- What you have to do: An exact copy of the lines of the listing below between the "N ANDALUZA DE" line and the "text-align: right ->" line, both included, is the whole answer; please omit the pictures.

- Records for this exercise:
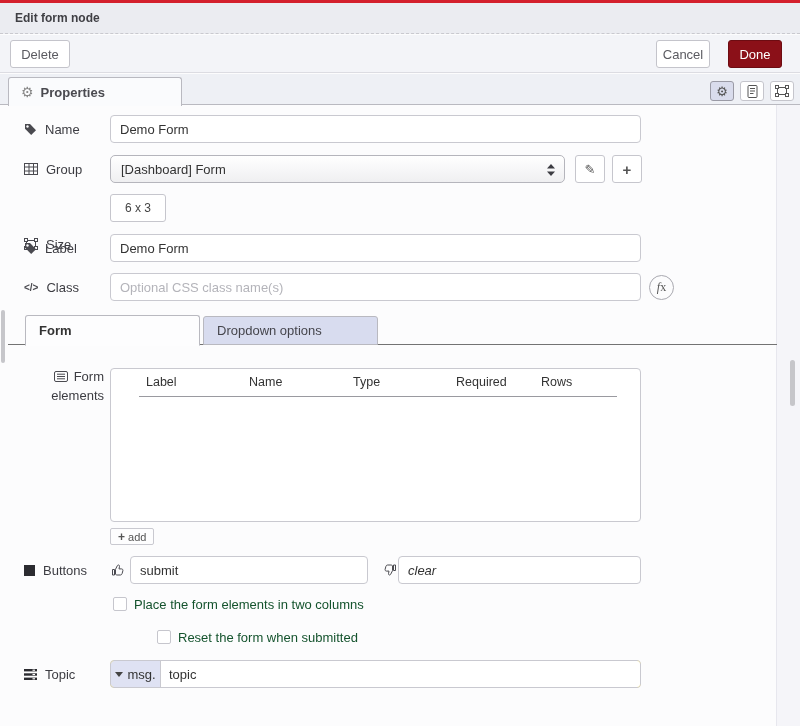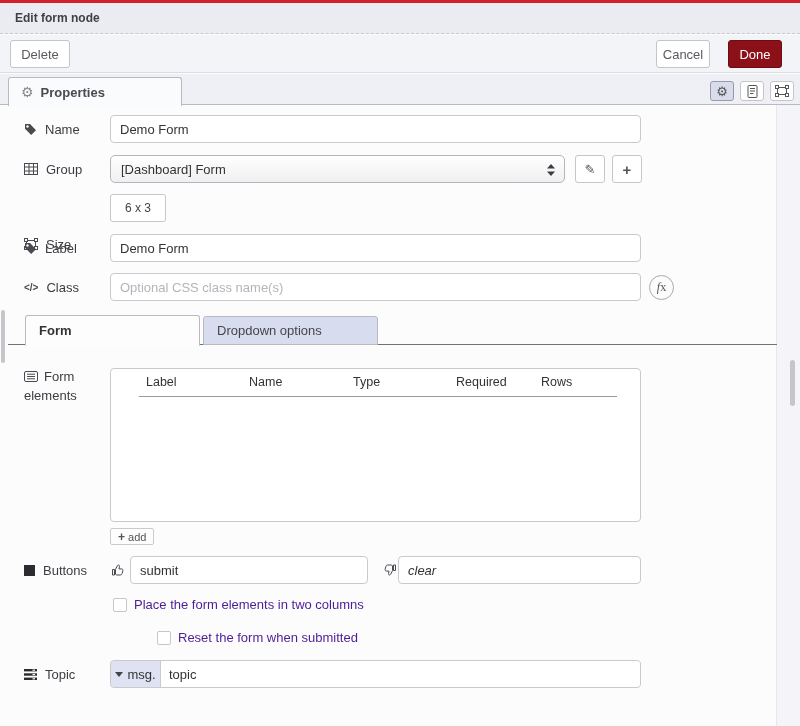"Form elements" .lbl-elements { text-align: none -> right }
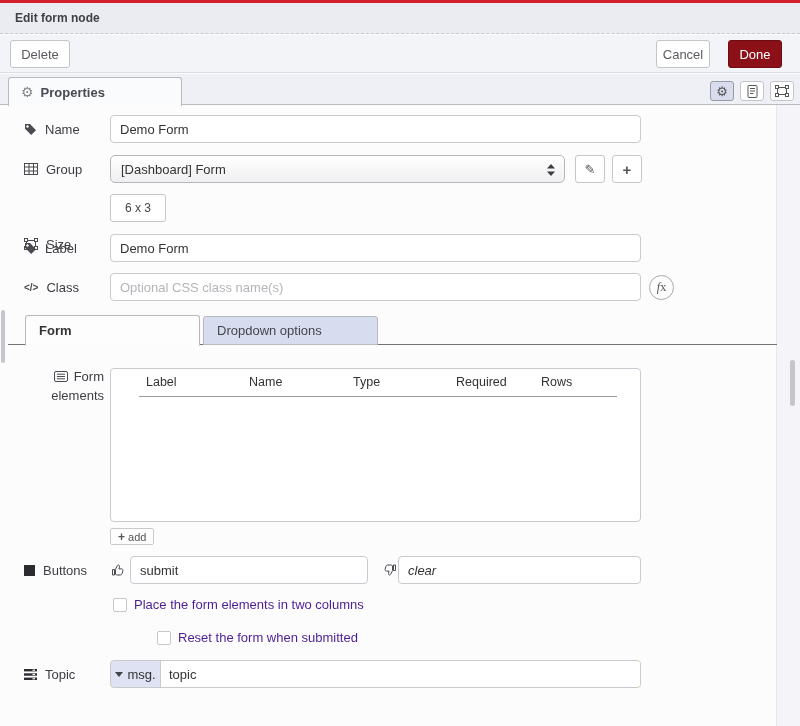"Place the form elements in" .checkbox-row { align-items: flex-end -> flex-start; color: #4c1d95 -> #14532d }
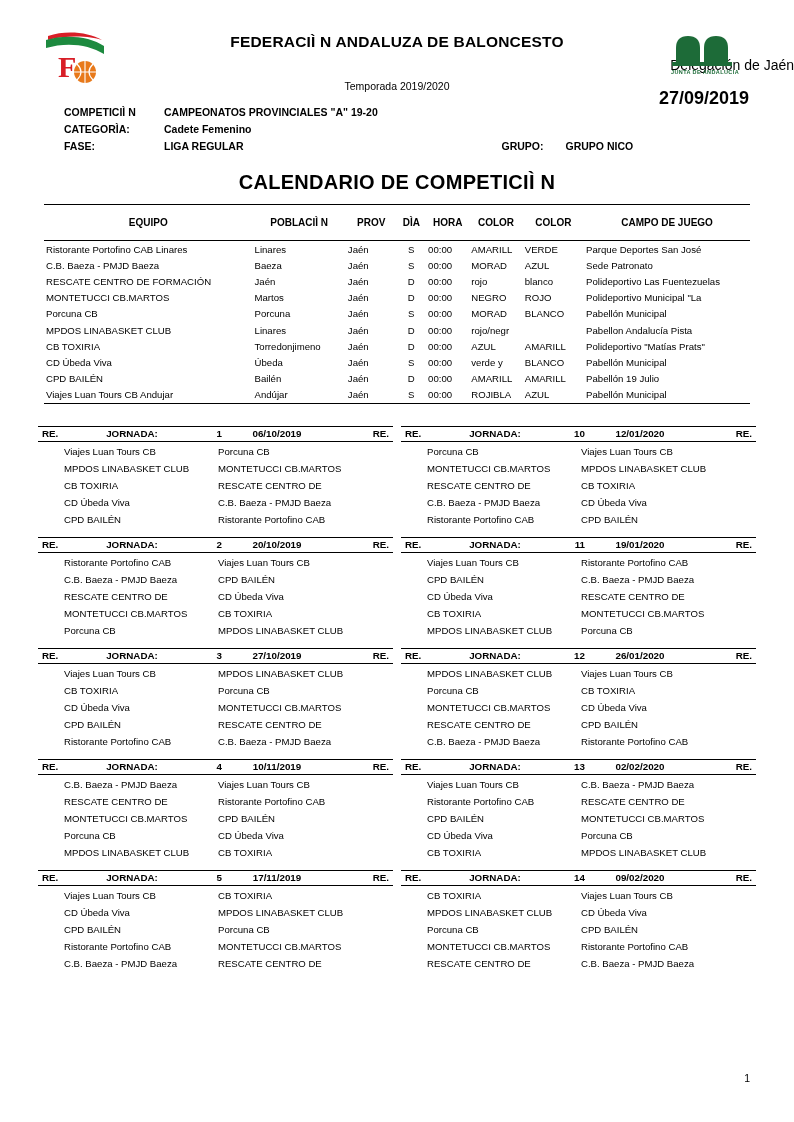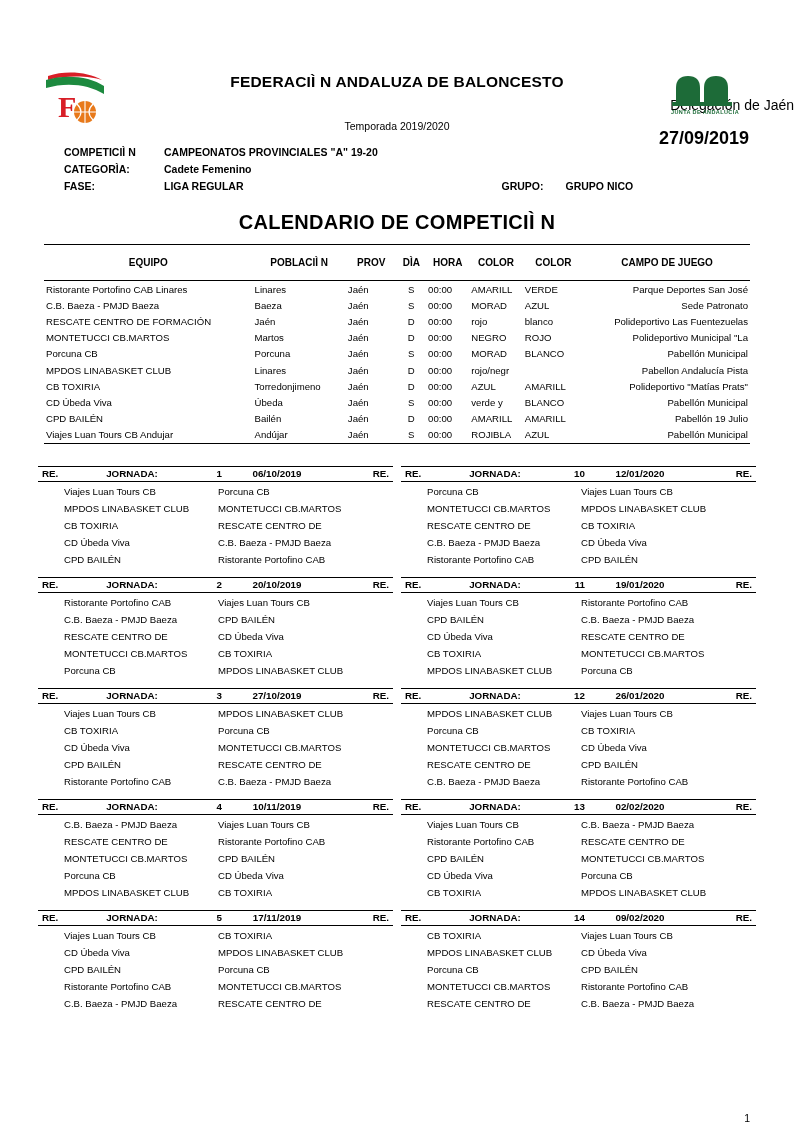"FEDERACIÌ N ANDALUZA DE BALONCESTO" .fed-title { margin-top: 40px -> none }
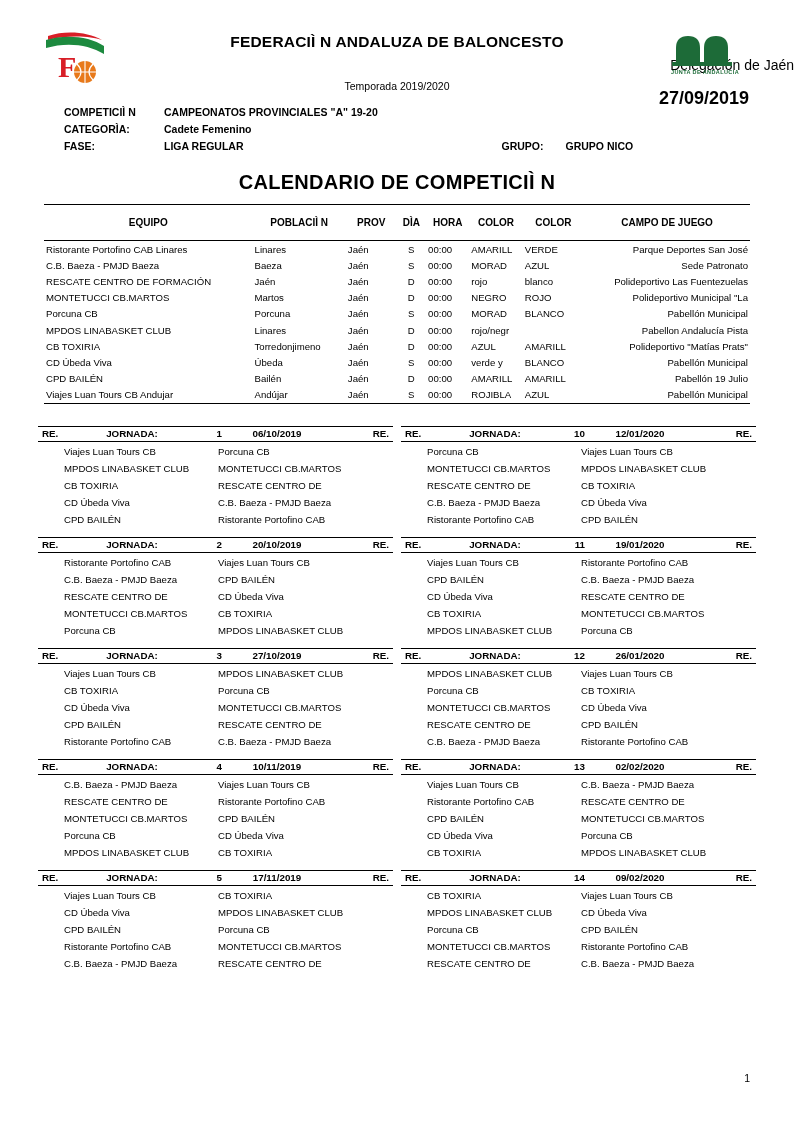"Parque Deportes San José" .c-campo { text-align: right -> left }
--
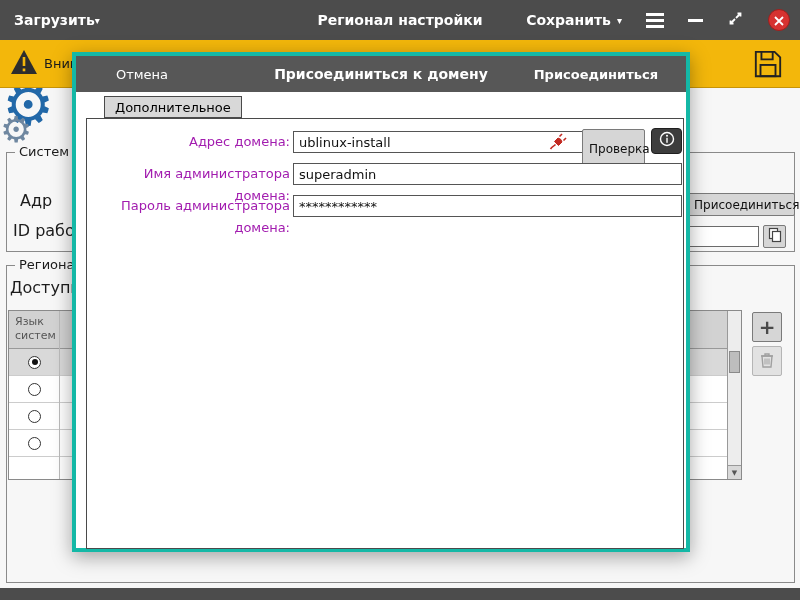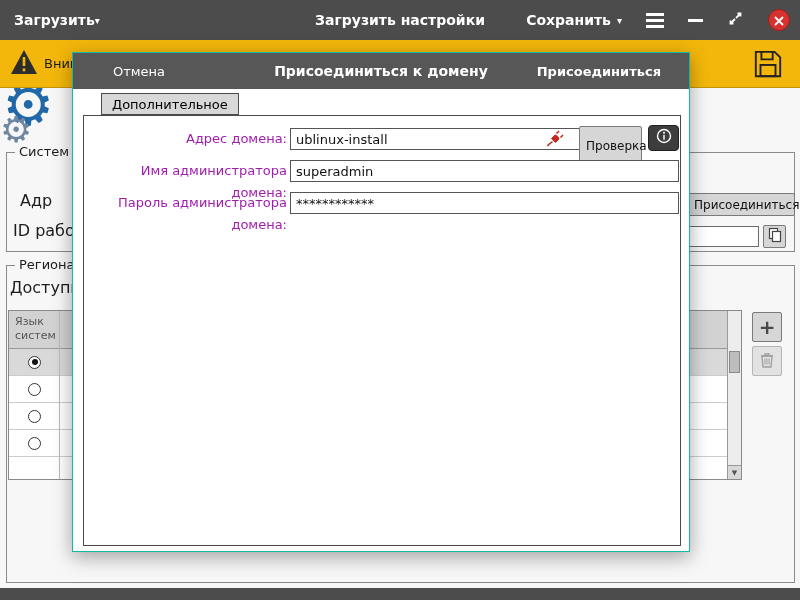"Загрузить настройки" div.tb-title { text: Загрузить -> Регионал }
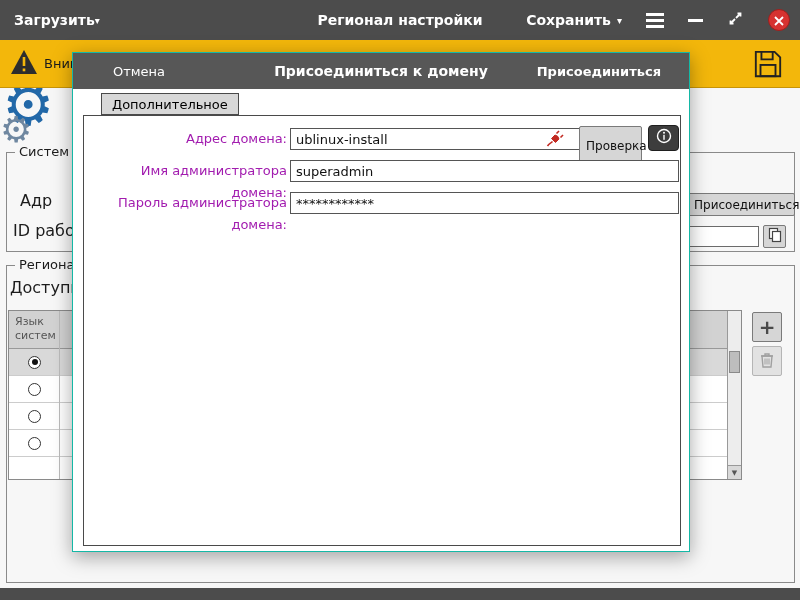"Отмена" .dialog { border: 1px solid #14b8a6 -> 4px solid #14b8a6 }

- Task solution:
"FEDERACIÌ N ANDALUZA DE BALONCESTO" .fed-title { margin-top: 40px -> none }
"Parque Deportes San José" .c-campo { text-align: right -> left }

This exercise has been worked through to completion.